Search the material below for lines containing the string "number", and copy every one you find.

:: Material shown ::

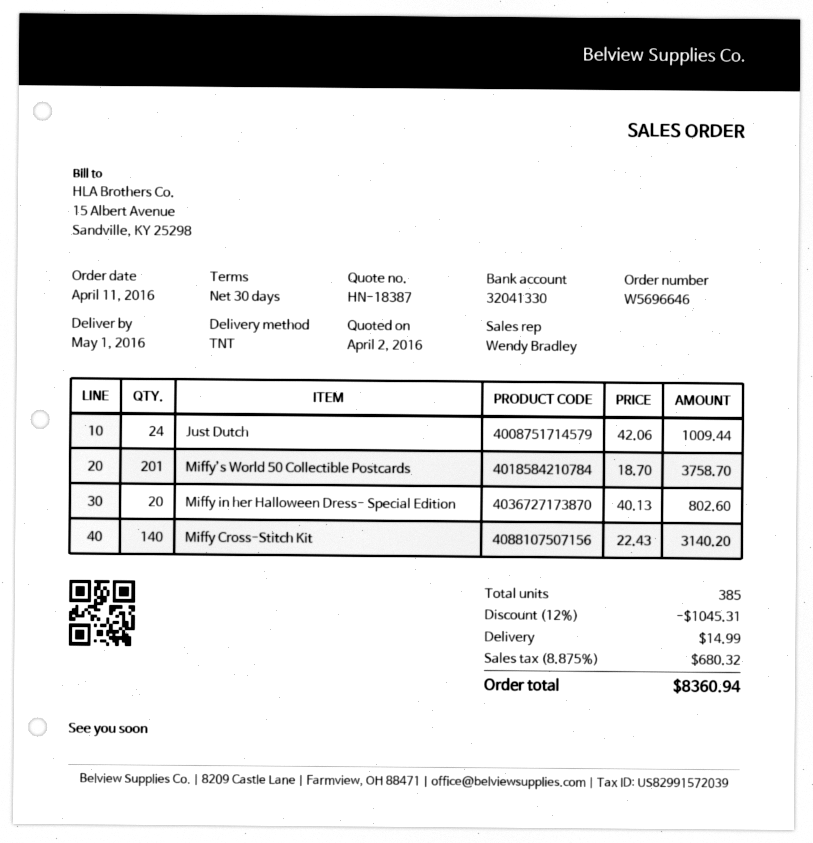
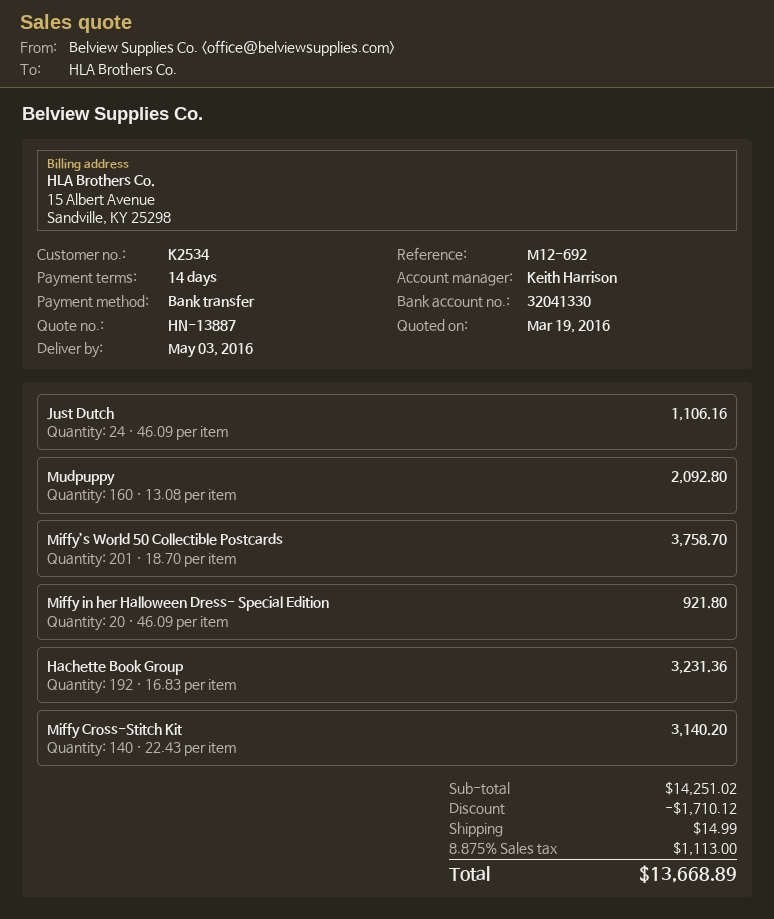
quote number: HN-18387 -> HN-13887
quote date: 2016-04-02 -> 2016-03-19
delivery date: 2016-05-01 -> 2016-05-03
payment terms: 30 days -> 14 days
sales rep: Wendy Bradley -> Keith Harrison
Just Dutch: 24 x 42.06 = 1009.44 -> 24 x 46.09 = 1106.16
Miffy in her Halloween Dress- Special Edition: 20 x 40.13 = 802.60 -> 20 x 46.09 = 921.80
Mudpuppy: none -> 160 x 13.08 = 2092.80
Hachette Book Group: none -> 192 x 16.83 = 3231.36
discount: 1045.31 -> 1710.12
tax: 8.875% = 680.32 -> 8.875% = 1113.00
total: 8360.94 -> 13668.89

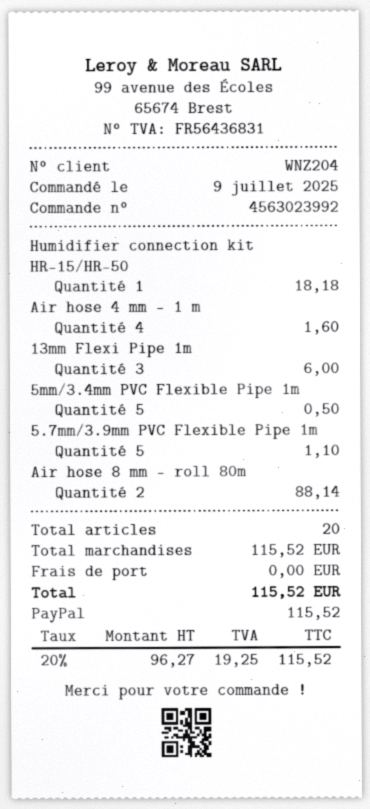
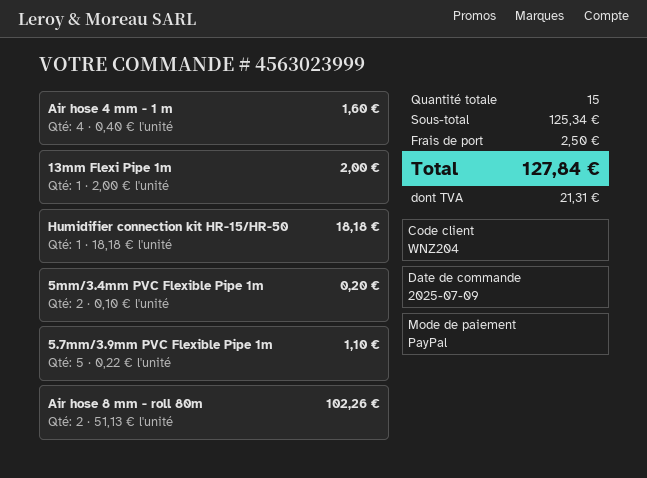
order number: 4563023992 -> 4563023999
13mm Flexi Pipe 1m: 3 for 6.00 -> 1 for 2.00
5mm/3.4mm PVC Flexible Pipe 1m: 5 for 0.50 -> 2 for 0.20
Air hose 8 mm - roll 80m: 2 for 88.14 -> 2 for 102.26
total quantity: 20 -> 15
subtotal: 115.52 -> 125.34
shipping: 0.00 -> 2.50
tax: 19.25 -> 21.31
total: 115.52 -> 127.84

:::

Output of the exercise:
quote number: HN-18387 -> HN-13887
order number: 4563023992 -> 4563023999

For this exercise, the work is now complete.